Cakewalk Sonar 7: Apply Dynamics Control To MIDI Data
OBJECTIVE: Add effects like compression, expansion, and limiting to MIDI data. BACKGROUND: Just as audio compression can help smooth out the dynamics of an audio clip, it’s possible to apply compression and other types of dynamics control to MIDI data. In this example, we’ll show how to compress MIDI data values by a 3:1 ratio.
Right-click in the FX bin of the MIDI track you want to process, and insert the MIDI Velocity plug-in.
To compress by a specific ratio, first click on the Scale button, double-click on the numerical, and enter a number that’s the inverse of the compression ratio (e.g., for 4:1 compression, choose 25%; for 3:1 compression, choose 33%).
Click on the MIDI track to select it, then go to the Process menu and click on Apply MIDI Effects. Make sure “Delete the effects from the track effects bin” is unchecked.
Now it’s time for the MIDI equivalent of adding “makeup gain.” To find the amount of gain you need to add, do the following math: 127 x (1-(the scale value entered in step two/100)). For example, if you entered a scale value of 33%, the equation is 127 x (1-(33/100)) = 85.

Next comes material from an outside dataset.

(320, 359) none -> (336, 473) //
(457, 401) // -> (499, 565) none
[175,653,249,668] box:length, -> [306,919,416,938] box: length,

On the Velocity plug-in, click on the Change button, and add the “makeup gain” number you calculated in Step 4 (in this case, 85). Then, repeat Step 3.
If you also want to set an upper or lower limit, i.e., have no notes higher or lower than a certain velocity value, click on the Limit button and specify high and/or low velocity limits. This example shows that no note will have a velocity lower than 30. Repeat step 3 to make this change permanent, but this time you can delete the effect as we’re done doing any MIDI processing—and now you have “compressed” data.

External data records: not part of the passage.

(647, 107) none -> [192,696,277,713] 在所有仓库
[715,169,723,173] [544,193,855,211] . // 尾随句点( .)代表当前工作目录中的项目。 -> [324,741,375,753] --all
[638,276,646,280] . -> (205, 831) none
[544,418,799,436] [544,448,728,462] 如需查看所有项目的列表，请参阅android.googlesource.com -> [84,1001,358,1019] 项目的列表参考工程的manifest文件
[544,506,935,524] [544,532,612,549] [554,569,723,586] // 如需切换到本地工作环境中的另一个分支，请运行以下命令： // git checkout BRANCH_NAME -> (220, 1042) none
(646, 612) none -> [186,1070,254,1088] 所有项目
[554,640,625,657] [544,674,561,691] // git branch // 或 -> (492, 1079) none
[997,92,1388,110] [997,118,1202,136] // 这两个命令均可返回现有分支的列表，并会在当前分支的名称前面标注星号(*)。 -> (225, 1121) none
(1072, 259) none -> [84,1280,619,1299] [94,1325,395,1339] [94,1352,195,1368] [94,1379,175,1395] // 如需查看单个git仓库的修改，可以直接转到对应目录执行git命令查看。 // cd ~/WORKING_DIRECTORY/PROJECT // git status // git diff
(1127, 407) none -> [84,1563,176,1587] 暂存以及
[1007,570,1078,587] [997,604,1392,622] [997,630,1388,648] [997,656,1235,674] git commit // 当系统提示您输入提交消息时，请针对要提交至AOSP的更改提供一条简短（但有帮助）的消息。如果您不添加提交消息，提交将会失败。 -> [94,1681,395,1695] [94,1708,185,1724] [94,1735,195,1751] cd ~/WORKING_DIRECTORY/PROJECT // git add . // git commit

Instead of using a single Velocity plug-in and applying two operations, you could also insert two Velocity plug-ins, set the first to scale velocity values and the second to add “makeup gain,” then apply both of them simultaneously.
Expansion works in reverse: Instead of dividing then adding a constant, you subtract a constant, then multiply.
In step 4, you needn’t be too precise, and can round numbers off to the nearest integer.